Please quote exactly the lines below from the line containing "Grand total | 2001: 0.3006 -> 0.2352" to the line containing "Industrials | 2001: 0.0547 -> 0.0346", both lines included, and nothing else.
START DATA EXCERPTS
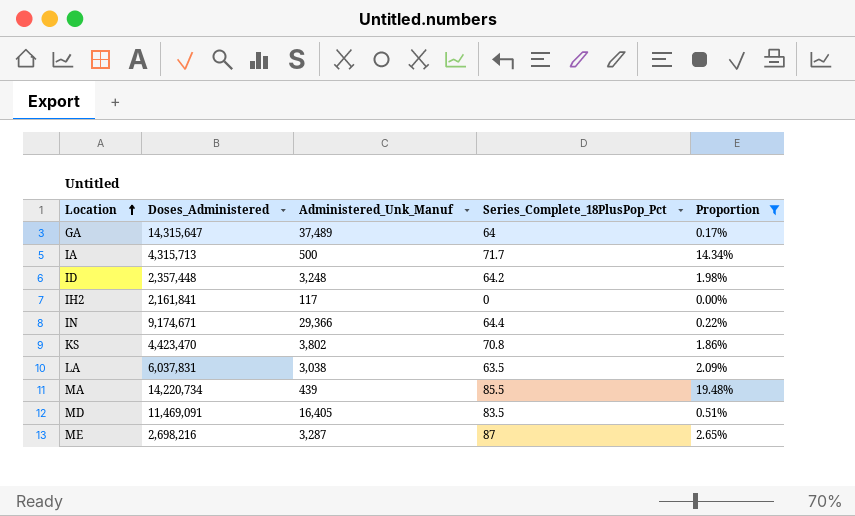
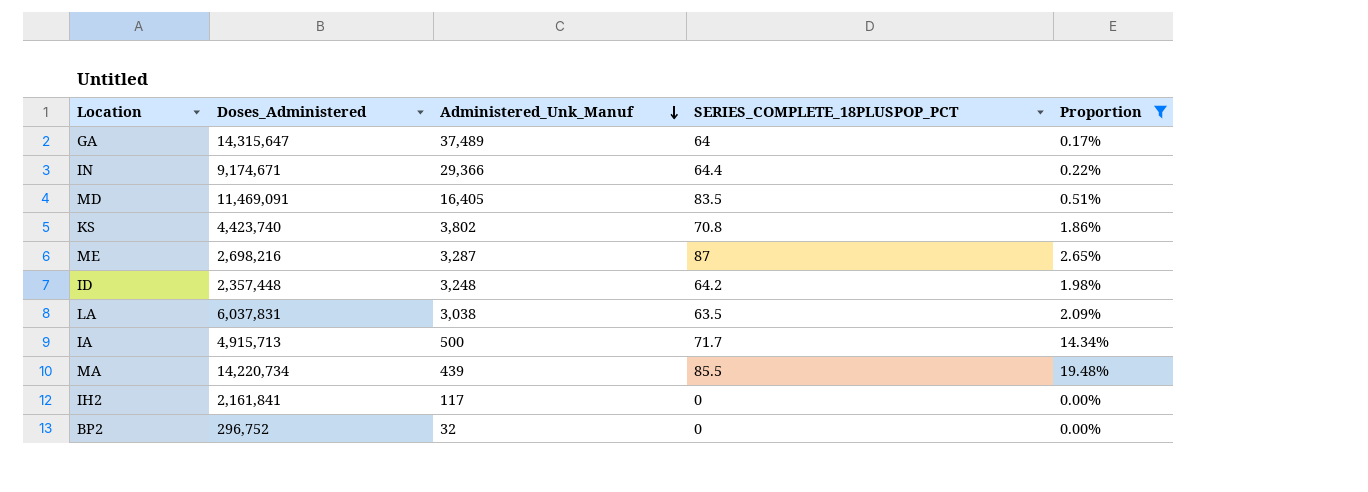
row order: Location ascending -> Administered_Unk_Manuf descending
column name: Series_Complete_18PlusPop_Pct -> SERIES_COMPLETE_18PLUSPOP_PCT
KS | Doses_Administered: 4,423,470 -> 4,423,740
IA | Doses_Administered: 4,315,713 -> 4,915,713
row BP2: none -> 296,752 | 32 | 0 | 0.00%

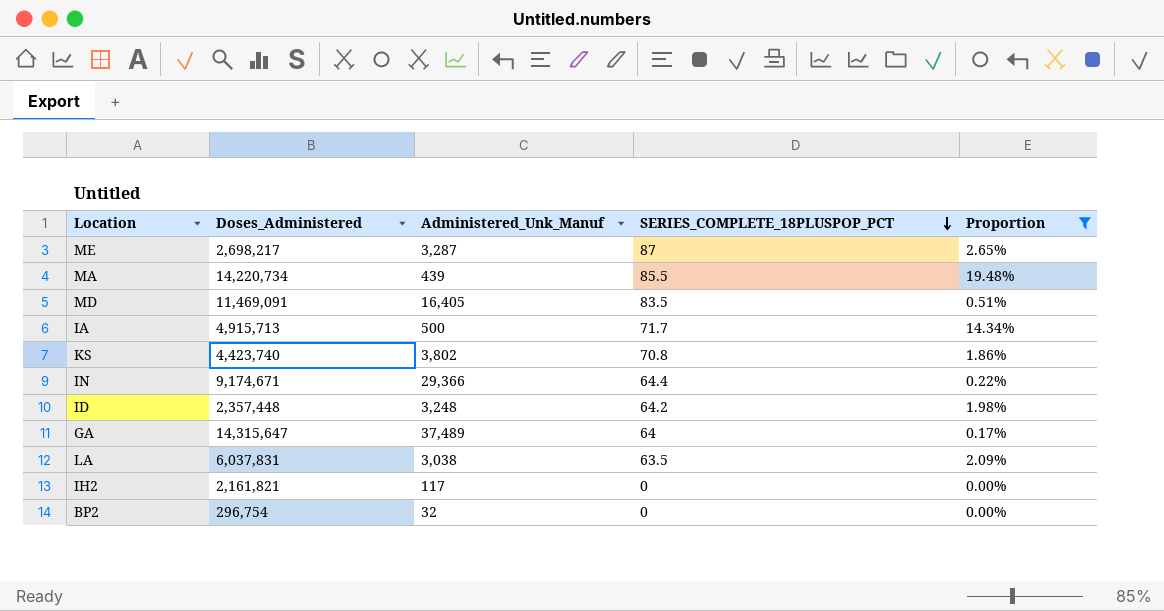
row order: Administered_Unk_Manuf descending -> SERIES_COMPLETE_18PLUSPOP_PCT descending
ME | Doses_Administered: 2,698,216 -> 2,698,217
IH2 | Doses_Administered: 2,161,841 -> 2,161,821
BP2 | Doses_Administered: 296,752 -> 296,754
END DATA EXCERPTS
START DATA EXCERPTS
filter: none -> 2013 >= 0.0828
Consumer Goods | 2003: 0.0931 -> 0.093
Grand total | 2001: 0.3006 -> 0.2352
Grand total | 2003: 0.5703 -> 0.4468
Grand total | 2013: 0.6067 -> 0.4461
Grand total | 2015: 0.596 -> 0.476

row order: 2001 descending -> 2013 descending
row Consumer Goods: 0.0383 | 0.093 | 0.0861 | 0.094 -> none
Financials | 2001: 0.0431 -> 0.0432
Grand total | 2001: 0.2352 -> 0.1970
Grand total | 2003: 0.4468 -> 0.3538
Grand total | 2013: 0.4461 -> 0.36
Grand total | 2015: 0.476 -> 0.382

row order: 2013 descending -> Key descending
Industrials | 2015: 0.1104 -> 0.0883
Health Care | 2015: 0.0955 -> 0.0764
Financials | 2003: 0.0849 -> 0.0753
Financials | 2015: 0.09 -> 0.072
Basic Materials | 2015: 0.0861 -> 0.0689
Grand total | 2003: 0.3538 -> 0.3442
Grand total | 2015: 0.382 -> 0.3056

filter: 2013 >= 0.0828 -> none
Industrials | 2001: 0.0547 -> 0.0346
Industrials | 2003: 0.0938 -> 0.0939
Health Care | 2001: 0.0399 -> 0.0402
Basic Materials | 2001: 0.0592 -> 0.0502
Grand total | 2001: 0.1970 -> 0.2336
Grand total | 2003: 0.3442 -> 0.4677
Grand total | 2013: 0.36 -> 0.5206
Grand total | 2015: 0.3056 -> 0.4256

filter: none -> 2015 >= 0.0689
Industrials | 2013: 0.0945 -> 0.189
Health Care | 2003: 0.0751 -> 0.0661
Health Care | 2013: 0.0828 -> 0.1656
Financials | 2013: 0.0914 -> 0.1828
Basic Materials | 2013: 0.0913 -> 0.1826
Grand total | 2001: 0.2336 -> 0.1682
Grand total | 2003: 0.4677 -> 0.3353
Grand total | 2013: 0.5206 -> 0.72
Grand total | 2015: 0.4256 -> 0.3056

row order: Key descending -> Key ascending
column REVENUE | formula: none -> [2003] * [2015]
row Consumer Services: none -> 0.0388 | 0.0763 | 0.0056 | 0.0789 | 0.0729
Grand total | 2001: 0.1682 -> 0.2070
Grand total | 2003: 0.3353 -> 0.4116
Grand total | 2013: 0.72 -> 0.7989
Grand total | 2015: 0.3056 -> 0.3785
END DATA EXCERPTS
ANSWER:
Grand total | 2001: 0.3006 -> 0.2352
Grand total | 2003: 0.5703 -> 0.4468
Grand total | 2013: 0.6067 -> 0.4461
Grand total | 2015: 0.596 -> 0.476

row order: 2001 descending -> 2013 descending
row Consumer Goods: 0.0383 | 0.093 | 0.0861 | 0.094 -> none
Financials | 2001: 0.0431 -> 0.0432
Grand total | 2001: 0.2352 -> 0.1970
Grand total | 2003: 0.4468 -> 0.3538
Grand total | 2013: 0.4461 -> 0.36
Grand total | 2015: 0.476 -> 0.382

row order: 2013 descending -> Key descending
Industrials | 2015: 0.1104 -> 0.0883
Health Care | 2015: 0.0955 -> 0.0764
Financials | 2003: 0.0849 -> 0.0753
Financials | 2015: 0.09 -> 0.072
Basic Materials | 2015: 0.0861 -> 0.0689
Grand total | 2003: 0.3538 -> 0.3442
Grand total | 2015: 0.382 -> 0.3056

filter: 2013 >= 0.0828 -> none
Industrials | 2001: 0.0547 -> 0.0346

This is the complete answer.